Anyway this fantasy causes the process to make it easier to get capital funds and difficult to get operating funds. The bureaucrats, the Pavlovian creatures that they are (woof woof... arf arf), adjust to this situation by buying all kinds of fancy trinkets with the relatively easily obtained capital funds while ignoring maintenance and operations. The result is what we behold.

If we could somehow have a rational integrated scheme for funding both construction and operation of all modes of transportation and view that as something akin to providing elevators in buildings than the fantasy of massive profit centers, which none work out to be, we would have a less wasteful and more productive system overall. Transportation is primarily an enabler of commerce, not itself a primary commercial act. Running it efficiently is overall better for the well being of all business.


----------



## AutoTrDvr (Jun 18, 2012)

jis said:


> I think that the brokenness begins with the political and budgetary process which is based on some cherished fantasies...
> 
> If we could somehow have a rational integrated scheme for funding both construction and operation of all modes of transportation and view that as something akin to providing elevators in buildings than the fantasy of massive profit centers, which none work out to be, we would have a less wasteful and more productive system overall. Transportation is primarily an enabler of commerce, not itself a primary commercial act. Running it efficiently is overall better for the well being of all business.


I guess they just never got around to a *complete* merger of the "Erie" and "DLW" railroads - Erie being the diesel side (e.g. Original "Boonton" Line, becoming the Montclair/Boonton Line), and the Delaware, "Lackawanna" & Western, being catenary/electric (Hoboken <--> Gladstone/Dover & Original Montclair Branch). IIRC, the original Erie side terminated not in Hoboken but in Jersey City. You can even see the tunnel to JC from the last bridge before the tunnels that lead to Hoboken Terminal. It's funny... you can still see some of the station platform columns at Hoboken that say "DLW" on them. I do recall watching them build the additional catenary from Bay St. Montclair up to the yard between MSU and Little Falls. Three original Boonton Line stations got closed down in that process (Benson St. Glen Ridge, Rowe St. Bloomfield, and Arlington). The Arlington people got screwed, but at least there were alternative stations for the Bloomfield and Glen Ridge folks.

Lots of things need to be updated. The main switch interlocking (i.e where the old Boonton Line meets the Morris/Essex Line) and thereabouts still has "gas" fired switch heaters, as opposed to electric. You can see the blue flames on a cold winter's night.


----------



## Nexis4Jersey (Jun 29, 2012)

For the price of the 45s they could have electrified the rest of the Boonton line , and Morristown line to Hackettowns....these 45s are nothing more then Boondoggles....switching from the RVL to the NEC or in most cases the PATH takes no more then 2 mins. While the Old Boonton line might never come back as commuter Rail , its future as LRT seems to be looking good. The Kingsland Branch reactivation is being pushed by Lydhurst , Arlington , and Kearny....NJT seems to be taking notice. The old NS orange branch would also become a LRT line along with the Newark Branch.


----------



## jis (Jun 29, 2012)

Electrification is good, but electrifying to Hackettstown would also be a boondoggle. There isn't enough traffic to justify such.
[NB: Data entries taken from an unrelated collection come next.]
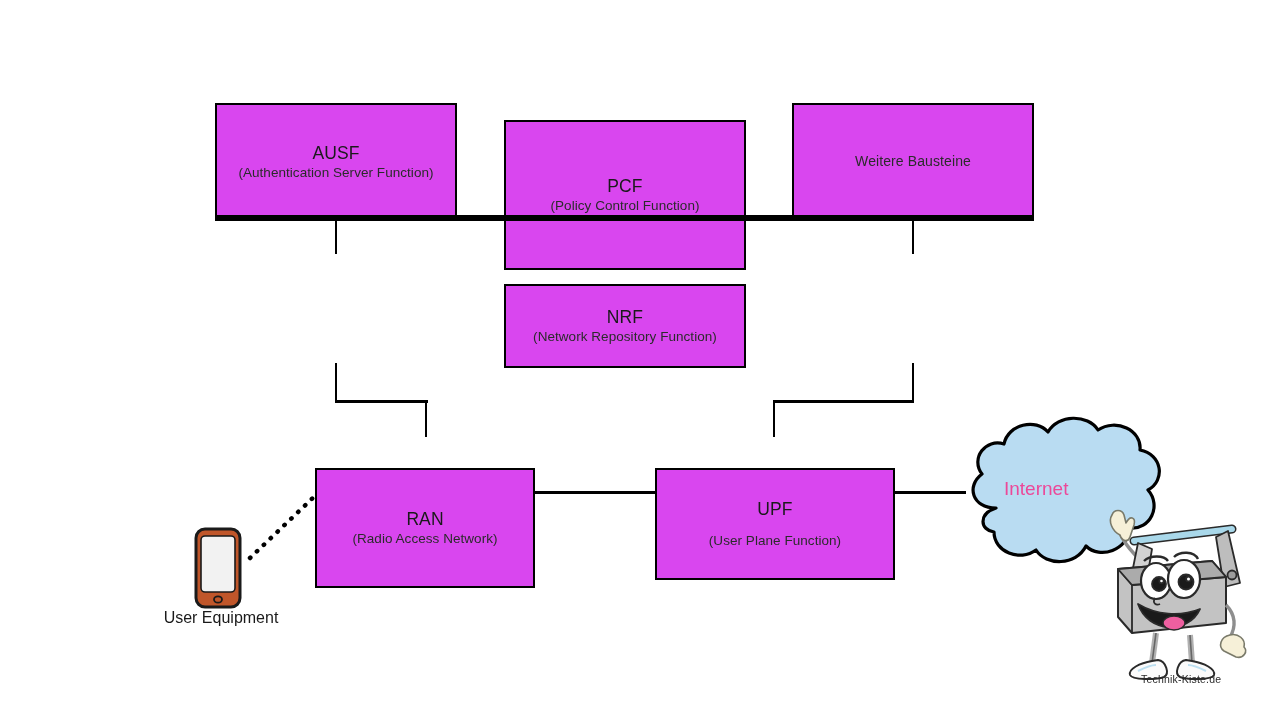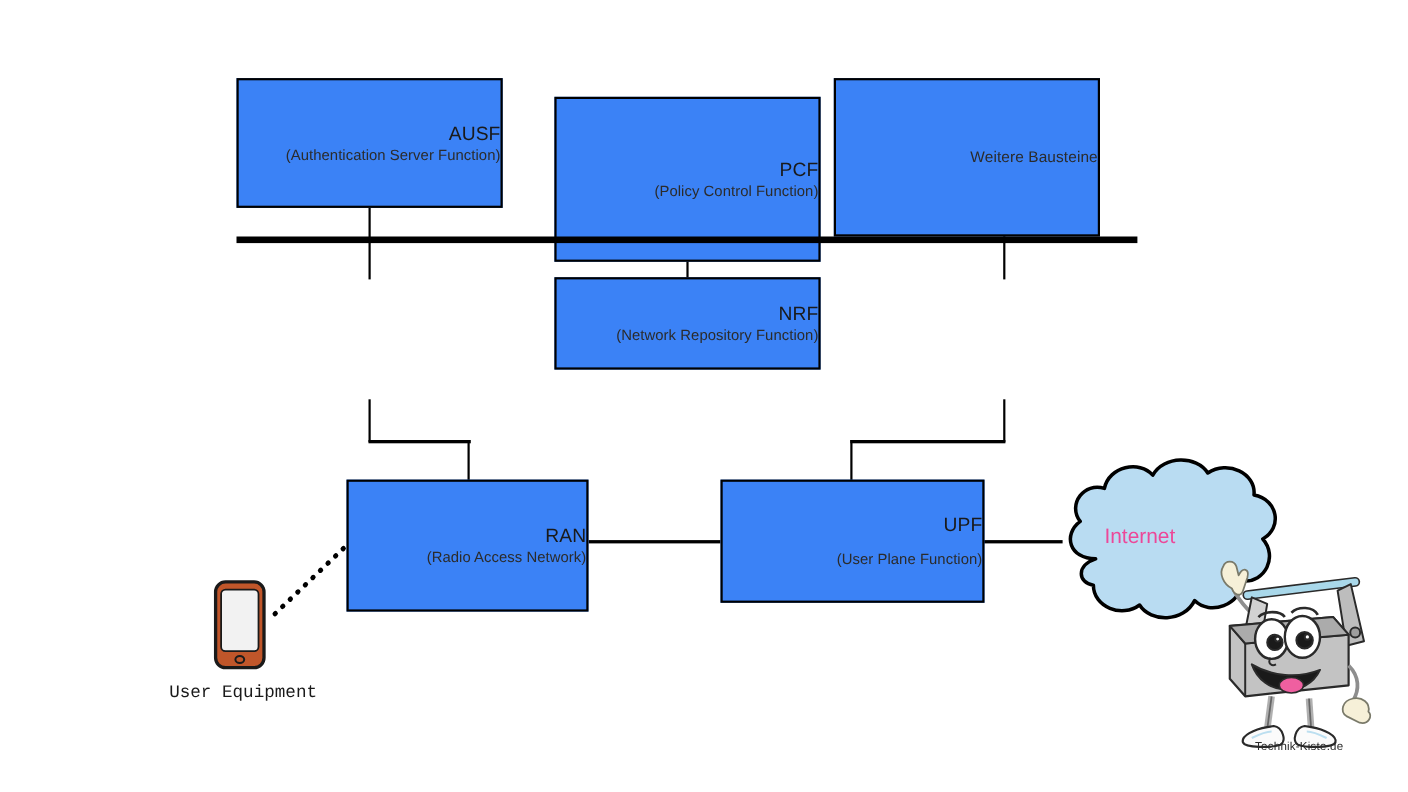--- a/index.html
+++ b/index.html
@@ -17,27 +17,28 @@
     width: 1280px;
     height: 720px;
     background: #ffffff;
     overflow: hidden;
   }
   
   .nf-box {
     position: absolute;
     box-sizing: border-box;
     border: 2.5px solid #000000;
-    background: #3b82f6;
+    background: #d946ef;
     display: flex;
     flex-direction: column;
-    align-items: flex-end;
+    align-items: center;
     justify-content: center;
     text-align: center;
     z-index: 4;
+    margin-top: 32px;
   }
   .nf-title {
     font-size: 17.5px;
     color: #1a1a1a;
     line-height: 1.28;
     letter-spacing: 0.1px;
   }
   .nf-sub {
     font-size: 13.5px;
     color: #2b2b2b;
@@ -149,21 +150,21 @@
   <div class="nf-box" style="left:215px; top:71px; width:242px; height:118px;">
     <div class="nf-title">AUSF</div>
     <div class="nf-sub">(Authentication Server Function)</div>
   </div>
 
   <div class="nf-box" style="left:504px; top:88px; width:242px; height:150px;">
     <div class="nf-title">PCF</div>
     <div class="nf-sub">(Policy Control Function)</div>
   </div>
 
-  <div class="nf-box single" style="left:758px; top:71px; width:242px; height:144px;">
+  <div class="nf-box single" style="left:792px; top:71px; width:242px; height:118px;">
     <div class="nf-title">Weitere Bausteine</div>
   </div>
 
 
   <div class="nf-box" style="left:504px; top:252px; width:242px; height:84px;">
     <div class="nf-title">NRF</div>
     <div class="nf-sub">(Network Repository Function)</div>
   </div>
 
 
@@ -194,21 +195,21 @@
     </svg>
     <div class="cloud-label" style="left:52px; top:66px;">Internet</div>
   </div>
 
   <div id="ue-group" style="left:190px; top:525px;">
     <svg width="62" height="90" viewBox="0 0 62 90">
       <rect x="6" y="4" width="44" height="78" rx="9" ry="9" fill="#c0562a" stroke="#1a1a1a" stroke-width="3"></rect>
       <rect x="11" y="11" width="34" height="56" rx="4" ry="4" fill="#f2f2f2" stroke="#1a1a1a" stroke-width="1.6"></rect>
       <ellipse cx="28" cy="74.5" rx="4" ry="3.2" fill="#c0562a" stroke="#1a1a1a" stroke-width="1.8"></ellipse>
     </svg>
-    <div class="ue-label" style="left:-37px; top:96px; width:136px;font-family:Liberation Mono, monospace;">User Equipment</div>
+    <div class="ue-label" style="left:-37px; top:84px; width:136px;">User Equipment</div>
   </div>
 
   <div id="mascot-group" style="left:1108px; top:505px;">
     <svg width="150" height="185" viewBox="0 0 150 185">
       <g stroke="#2a2a2a" stroke-width="1.8" stroke-linejoin="round">
 
         <path d="M 40 62 C 26 50, 16 38, 12 28" fill="none" stroke="#8e8e8e" stroke-width="3.4"></path>
 
         <path d="M 12 30 C 4 26, 0 16, 4 10 C 6 4, 14 4, 16 10
                  L 18 18 C 22 10, 28 12, 26 20 L 22 32

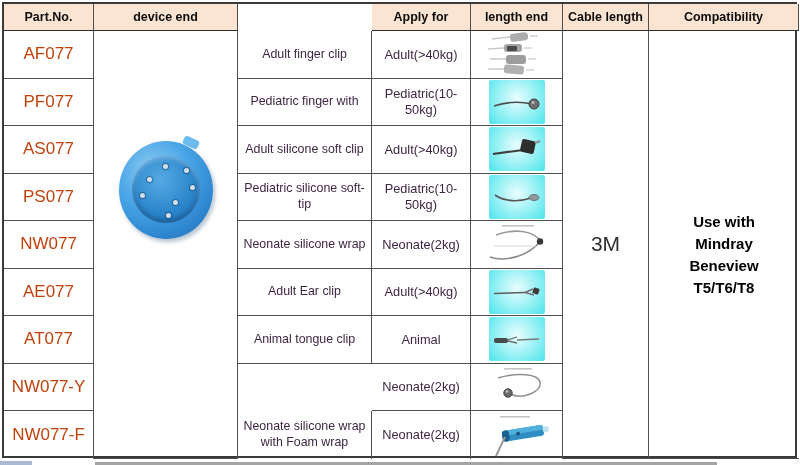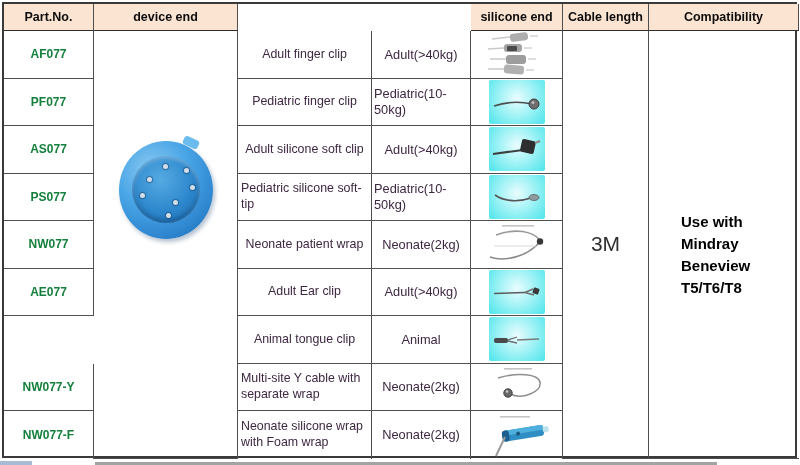--- a/index.html
+++ b/index.html
@@ -5,23 +5,23 @@
   html,body{margin:0;padding:0;background:#ffffff;}
   #screen{position:relative;width:800px;height:465px;background:#ffffff;overflow:hidden;
           font-family:"Liberation Sans",sans-serif;color:#111;}
   
   #spec-table{position:absolute;left:2px;top:2px;width:795px;height:456px;
     display:grid;box-sizing:border-box;
     grid-template-columns:90px 144px 134px 99px 92px 86px 150px;
     grid-template-rows:27px repeat(9,47.5px);
     border:2px solid #3a3a3a;background:#fff;}
   .cell{box-sizing:border-box;border-right:1px solid #4f4f4f;border-bottom:1px solid #4f4f4f;
-    display:flex;align-items:center;justify-content:center;overflow:hidden;}
+    display:flex;align-items:center;justify-content:center;text-align:center;overflow:hidden;}
   .hdr{background:#fbe5d2;font-weight:bold;font-size:12.5px;color:#0d0d0d;border-bottom:1px solid #2e2e2e;}
-  .partno{font-weight:bold;font-size:12px;color:#15803d;}
+  .partno{font-weight:normal;font-size:17px;color:#c2410c;}
   .prox{font-size:12.4px;color:#3e2742;line-height:1.25;padding:16px 3px;}
   .apply{font-size:12.8px;color:#3e2742;line-height:1.2;padding:0 2px;}
   .merged-img{align-items:flex-start;}
   .cablelen{font-size:21px;color:#2f2f2f;}
   .compat{font-weight:bold;font-size:15px;color:#000;line-height:1.45;}
   .compat-inner{max-width:86px;margin-top:21px;}
   
   .connector{position:relative;width:94px;height:98px;margin-top:110px;border-radius:50%;
     background:radial-gradient(circle at 35% 30%, #8ccaf2 0%, #49a5e6 40%, #2e86cf 72%, #1d66a8 100%);
     box-shadow:2px 3px 4px rgba(40,80,120,.35);}
@@ -41,21 +41,22 @@
   .bbar-gray{position:absolute;left:95px;bottom:0;width:622px;height:3px;background:#a3a3a3;}
 </style>
 </head>
 <body>
 
 <div id="screen">
   <div id="spec-table">
 
     <div class="cell hdr" style="grid-area:1/1">Part.No.</div>
     <div class="cell hdr" style="grid-area:1/2">device end</div>
-    <div class="cell hdr" style="grid-area:1/5">silicone end</div>
+    <div class="cell hdr" style="grid-area:1/4">Apply for</div>
+    <div class="cell hdr" style="grid-area:1/5">length end</div>
     <div class="cell hdr" style="grid-area:1/7">Compatibility</div>
     <div class="cell hdr" style="grid-area:1/6">Cable length</div>
 
     <div class="cell merged-img" style="grid-row:2/11;grid-column:2">
       <div class="connector">
         <div class="tab"></div>
         <div class="inner">
           <div class="pin" style="left:31px;top:8px"></div>
           <div class="pin" style="left:52px;top:12px"></div>
           <div class="pin" style="left:15px;top:21px"></div>
@@ -88,21 +89,21 @@
         <line x1="16" y1="28" x2="32" y2="28" stroke="#c9c9c9" stroke-width="1.5"></line>
         <rect x="32" y="24" width="20" height="9" rx="3" fill="#9d9d9d"></rect>
         <line x1="54" y1="28" x2="62" y2="28" stroke="#d2d2d2" stroke-width="1.5"></line>
         <line x1="14" y1="38" x2="30" y2="38" stroke="#c9c9c9" stroke-width="1.5"></line>
         <rect x="30" y="34" width="20" height="9" rx="3" fill="#b0b0b0" transform="rotate(5 40 38)"></rect>
         <line x1="52" y1="39" x2="60" y2="39" stroke="#d2d2d2" stroke-width="1.5"></line>
       </svg>
     </div>
 
     <div class="cell partno" style="grid-area:3/1">PF077</div>
-    <div class="cell prox" style="grid-area:3/3">Pediatric finger clip</div>
+    <div class="cell prox" style="grid-area:3/3">Pediatric finger with</div>
     <div class="cell apply" style="grid-area:3/4">Pediatric(10-50kg)</div>
     <div class="cell" style="grid-area:3/5">
       <div class="cyan">
         <svg width="56" height="44" viewBox="0 0 56 44">
           <path d="M5,26 C 20,21 34,22 43,24" fill="none" stroke="#4d4d4d" stroke-width="1.6"></path>
           <circle cx="45" cy="24" r="5" fill="#6e6e6e" stroke="#3c3c3c" stroke-width="1"></circle>
           <circle cx="44" cy="22.5" r="1.5" fill="#bdbdbd"></circle>
         </svg>
       </div>
     </div>
@@ -126,21 +127,21 @@
     <div class="cell" style="grid-area:5/5">
       <div class="cyan">
         <svg width="56" height="44" viewBox="0 0 56 44">
           <path d="M6,20 C 16,27 30,27 42,23" fill="none" stroke="#555" stroke-width="1.6"></path>
           <ellipse cx="45" cy="22.5" rx="5" ry="3" fill="#8f9aa0" stroke="#5a5a5a" stroke-width="0.8"></ellipse>
         </svg>
       </div>
     </div>
 
     <div class="cell partno" style="grid-area:6/1">NW077</div>
-    <div class="cell prox" style="grid-area:6/3">Neonate patient wrap</div>
+    <div class="cell prox" style="grid-area:6/3">Neonate silicone wrap</div>
     <div class="cell apply" style="grid-area:6/4">Neonate(2kg)</div>
     <div class="cell" style="grid-area:6/5">
       <svg class="thumb" viewBox="0 0 86 46">
         <rect x="28" y="4" width="32" height="1.6" fill="#c4c4c4"></rect>
         <path d="M22,14 C 42,7 58,10 66,19" fill="none" stroke="#9a9a9a" stroke-width="1.6"></path>
         <path d="M16,36 C 30,41 52,36 65,22" fill="none" stroke="#8a8a8a" stroke-width="1.6"></path>
         <circle cx="66" cy="20.5" r="3.2" fill="#383838"></circle>
         <line x1="20" y1="25" x2="62" y2="25" stroke="#d9d9d9" stroke-width="1"></line>
       </svg>
     </div>
@@ -151,34 +152,34 @@
     <div class="cell" style="grid-area:7/5">
       <div class="cyan">
         <svg width="56" height="44" viewBox="0 0 56 44">
           <line x1="5" y1="23.5" x2="36" y2="22.5" stroke="#5c5c5c" stroke-width="1.6"></line>
           <path d="M36,22.5 L44,19 M36,22.5 L45,25" fill="none" stroke="#6e6e6e" stroke-width="1.4"></path>
           <rect x="44" y="18" width="6" height="6" rx="1" fill="#3a3a3a" transform="rotate(18 47 21)"></rect>
         </svg>
       </div>
     </div>
 
+    <div class="cell partno" style="grid-area:8/1">AT077</div>
     <div class="cell apply" style="grid-area:8/4">Animal</div>
     <div class="cell prox" style="grid-area:8/3">Animal tongue clip</div>
     <div class="cell" style="grid-area:8/5">
       <div class="cyan">
         <svg width="56" height="44" viewBox="0 0 56 44">
           <rect x="5" y="21" width="14" height="5" rx="2" fill="#4a4a4a"></rect>
           <path d="M19,23 L28,20 M19,24 L28,26" fill="none" stroke="#6e6e6e" stroke-width="1.3"></path>
           <line x1="28" y1="23" x2="50" y2="22" stroke="#7a7a7a" stroke-width="1.4"></line>
         </svg>
       </div>
     </div>
 
     <div class="cell partno" style="grid-area:9/1">NW077-Y</div>
-    <div class="cell prox" style="grid-area:9/3">Multi-site Y cable with separate wrap</div>
     <div class="cell apply" style="grid-area:9/4">Neonate(2kg)</div>
     <div class="cell" style="grid-area:9/5">
       <svg class="thumb" viewBox="0 0 86 46">
         <rect x="30" y="4" width="28" height="1.6" fill="#c4c4c4"></rect>
         <path d="M24,14 C 44,8 64,10 66,18 C 68,28 48,36 36,30" fill="none" stroke="#8f8f8f" stroke-width="1.6"></path>
         <circle cx="34" cy="29" r="4.2" fill="#6a6a6a" stroke="#3e3e3e" stroke-width="1"></circle>
         <circle cx="33" cy="27.5" r="1.3" fill="#c9c9c9"></circle>
       </svg>
     </div>
 

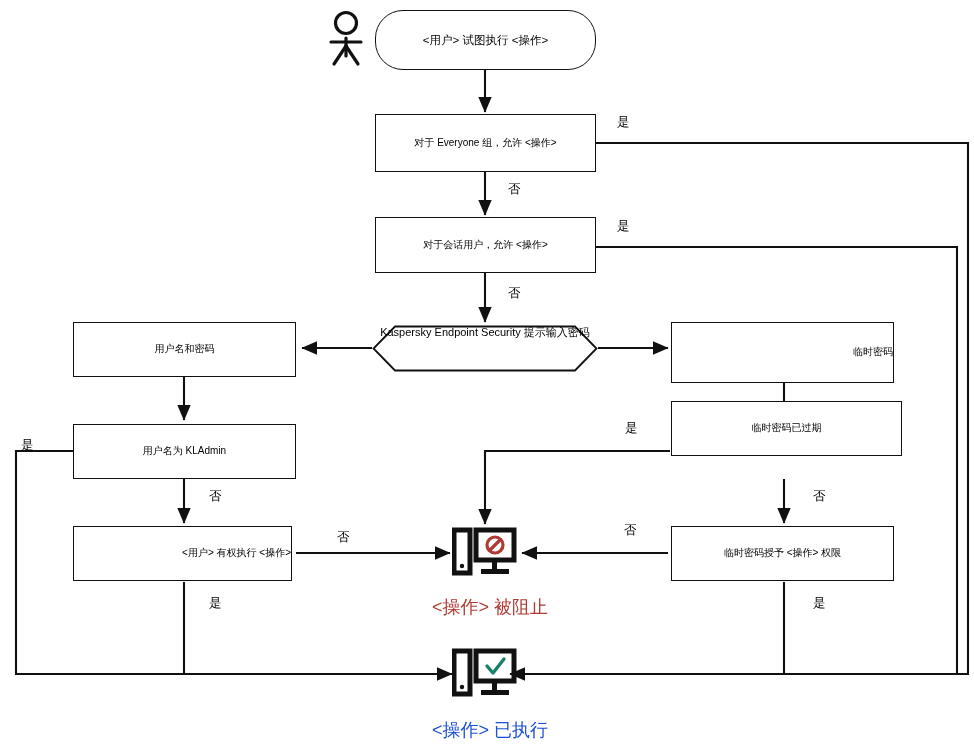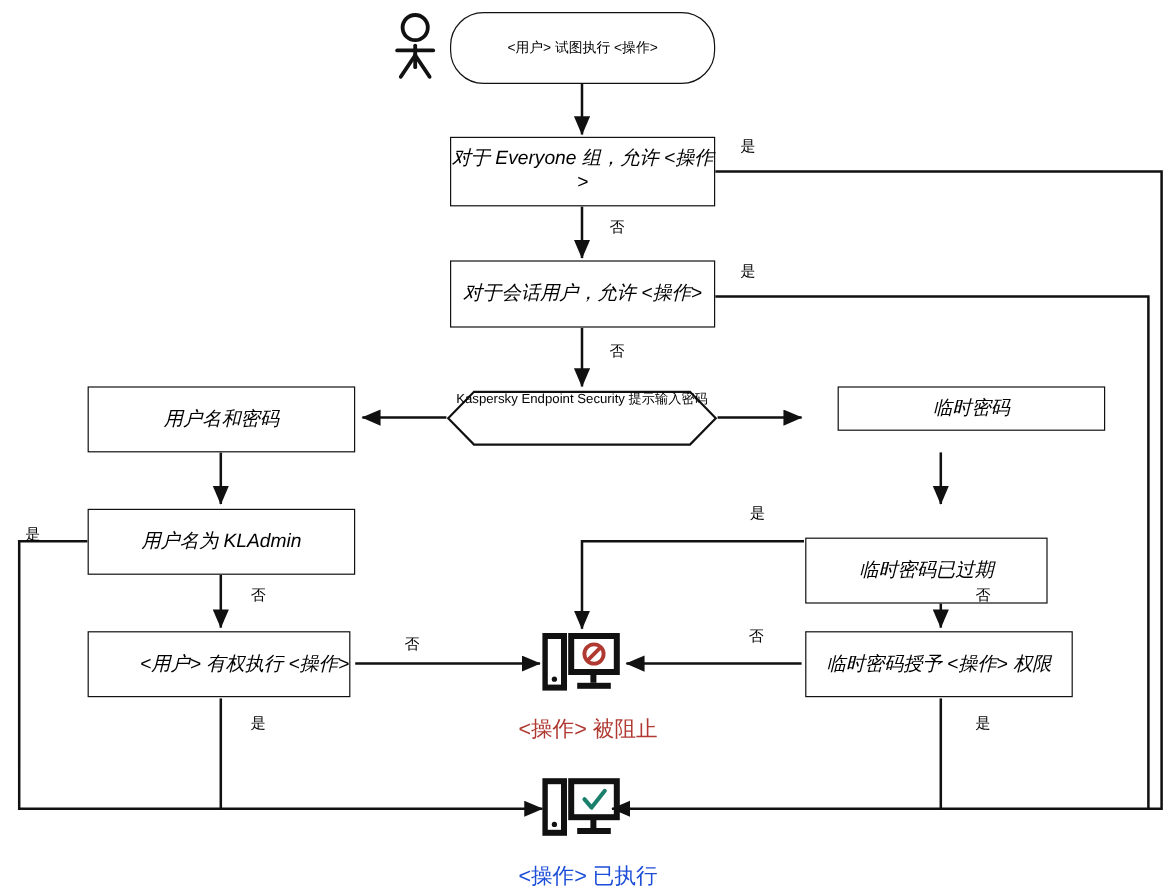--- a/index.html
+++ b/index.html
@@ -27,22 +27,21 @@
     display:flex;
     align-items:center;
     justify-content:center;
     text-align:center;
     color:#000;
     background:#fff;
     line-height:1.25;
   }
   .rect{
     border:1.6px solid #111;
-    font-size:16px;
-    font-style:italic;
+    font-size:10px;
   }
   .terminator{
     border:1.8px solid #111;
     border-radius:28px;
     font-size:11.5px;
   }
   .hexwrap{
     position:absolute;
     display:flex;
     justify-content:center;
@@ -154,25 +153,25 @@
   </div>
 
   <div class="node rect" style="left:73px;top:424px;width:223px;height:55px;">
     <span>用户名为 KLAdmin</span>
   </div>
 
   <div class="node rect" style="left:73px;top:526px;width:219px;height:55px;justify-content:flex-end;">
     <span>&lt;用户&gt; 有权执行 &lt;操作&gt;</span>
   </div>
 
-  <div class="node rect" style="left:698px;top:322px;width:223px;height:37px;">
+  <div class="node rect" style="left:671px;top:322px;width:223px;height:61px;justify-content:flex-end;">
     <span>临时密码</span>
   </div>
 
-  <div class="node rect" style="left:671px;top:448px;width:202px;height:55px;">
+  <div class="node rect" style="left:671px;top:401px;width:231px;height:55px;">
     <span>临时密码已过期</span>
   </div>
 
   <div class="node rect" style="left:671px;top:526px;width:223px;height:55px;">
     <span>临时密码授予 &lt;操作&gt; 权限</span>
   </div>
 
   <div class="edge-label" style="left:617px;top:114px;">是</div>
   <div class="edge-label" style="left:508px;top:181px;">否</div>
The Kingsland Branch is yet another example of Warrington style political pandering while trying to gussy up numbers to make the ARC proposal meet minimum FTA criteria. An LRT service along it connecting into SEC makes sense. A full blown commuter line with exactly three stops does not. I suspect that proposal will lie in peace for a long long time while more sensible things get built.


----------



## Nexis4Jersey (Jun 29, 2012)

jis said:


> Electrification is good, but electrifying to Hackettstown would also be a boondoggle. There isn't enough traffic to justify such.
> 
> The Kingsland Branch is yet another example of Warrington style political pandering while trying to gussy up numbers to make the ARC proposal meet minimum FTA criteria. An LRT service along it connecting into SEC makes sense. A full blown commuter line with exactly three stops does not. I suspect that proposal will lie in peace for a long long time while more sensible things get built.


I guess to Hackettstown would be a waste , but at least finish up the rest of the Boonton line. As for the Kingsland Branch it was thrown into the kearny and Arlington long term plans , and pushed to NJT...honestly it wouldn't take that much for Service to Hoboken. New York is another story...I think we will need to wait for the Gateway Project to start up before they get serious with that. As for LRT service it would connect into the Kingsland Branch in Kearny...not go to SEC which would be the HBLR. The Kingsland Branch calls for 3 stops , although ridership is looking high due to Kearny's Redevelopments plans surrounding the station and the LRT along the Boonton line....and when i mean high like 15-20,000...mostly shifting form the buses ...but the rest form the high density development planned...


----------



## jis (Jun 29, 2012)

Nexis4Jersey said:


> jis said:
> 
> 
> > Electrification is good, but electrifying to Hackettstown would also be a boondoggle. There isn't enough traffic to justify such.
> ...


Unless service runs into New York why would anyone abandon a one seat ride on buses to a roundabout two seat ride on trains. Time wise it will work out to about the same unless one is going to downtown, which not where most people go these days. They go to midtown and west side. As for going to Kearny, it would be interesting to see how they unravel the resulting Charlie Foxtrot that will ensue at Kearny interlocking, specially if they have to provide frequency of service on the branch to carry the alleged 15 to 20k people, which of course I do not believe for a moment will actually materialize fortunately. :lol:


----------